In terms of phosphorus (P) fertilisers, the current inventory is based on studies from the 1990s. Over the last 20 years impact categories in LCA and efficiencies in fertiliser industries have progressed, so an update of this inventory is required. Furthermore, current EU member states policies claiming P recovery activities in Europe argue against Europe’s dependency on P, and for a higher level of sustainability, compared to the conventional P fertiliser industry. Therefore, the question arises as to whether there is actually a higher level of sustainability that can be achieved. Our work focuses on an accuracy check of existing data and the generation of a reliable data-set for LCA of mineral and recovered P fertilisers.

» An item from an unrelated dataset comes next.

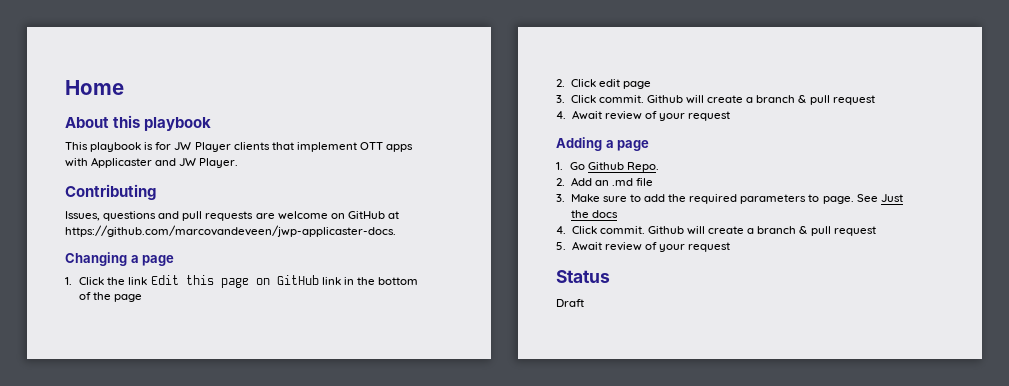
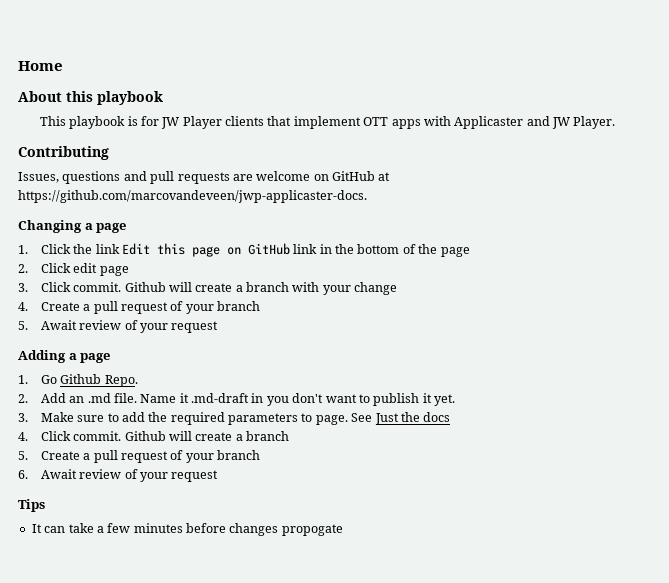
[798,95,875,105] [556,111,566,119] & pull request // 4. -> [292,282,398,295] [18,301,261,314] [18,321,28,330] with your change // 4. Create a pull request of your branch // 5.
[636,178,654,186] file -> [113,393,456,406] file. Name it .md-draft in you don't want to publish it yet.
[799,226,876,236] [556,241,731,252] [556,270,610,283] [556,299,584,307] & pull request // 5. Await review of your request // Status // Draft -> [18,450,261,463] [18,469,219,482] [18,499,45,512] [31,523,343,536] // 5. Create a pull request of your branch // 6. Await review of your request // Tips // It can take a few minutes before changes propogate

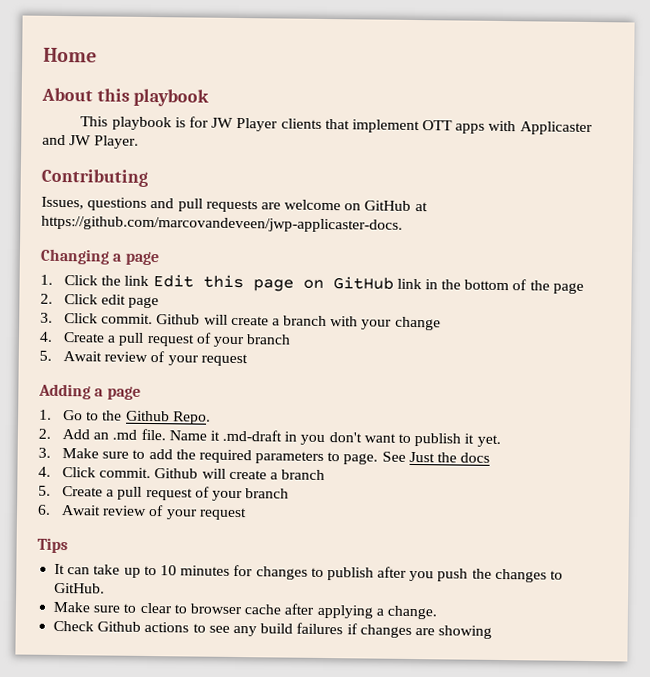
(57, 379) none -> [86,410,123,421] to the
[96,523,343,536] a few minutes before changes propogate -> [123,564,564,583] [54,582,106,594] [53,601,437,620] [53,620,493,639] up to 10 minutes for changes to publish after you push the changes to GitHub. // Make sure to clear to browser cache after applying a change. // Check Github actions to see any build failures if changes are showing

In terms of P recovery from wastewater path, the comparative LCA includes two different basic approaches to recover struvite from digested sludge and centrate. These two approaches are combined with different measures upstream to increase economic feasibility and recovery rates of processes, such as thermal and thermal-alkaline hydrolysis, waste activated sludge stripping or acid leaching. Inventory data are based on 6 operating full-scale systems and 3 large-scale prototypes in Europe and the US. In addition 4 approaches for phosphorus recovery from sludge ash are considered. We conclude that the recovery process itself and especially the local boundary conditions at the WWTP are important for the overall ecologic feasibility. The assessment also draws a clear picture on which approaches and recovery processes are more or less attractive for WWTP operators.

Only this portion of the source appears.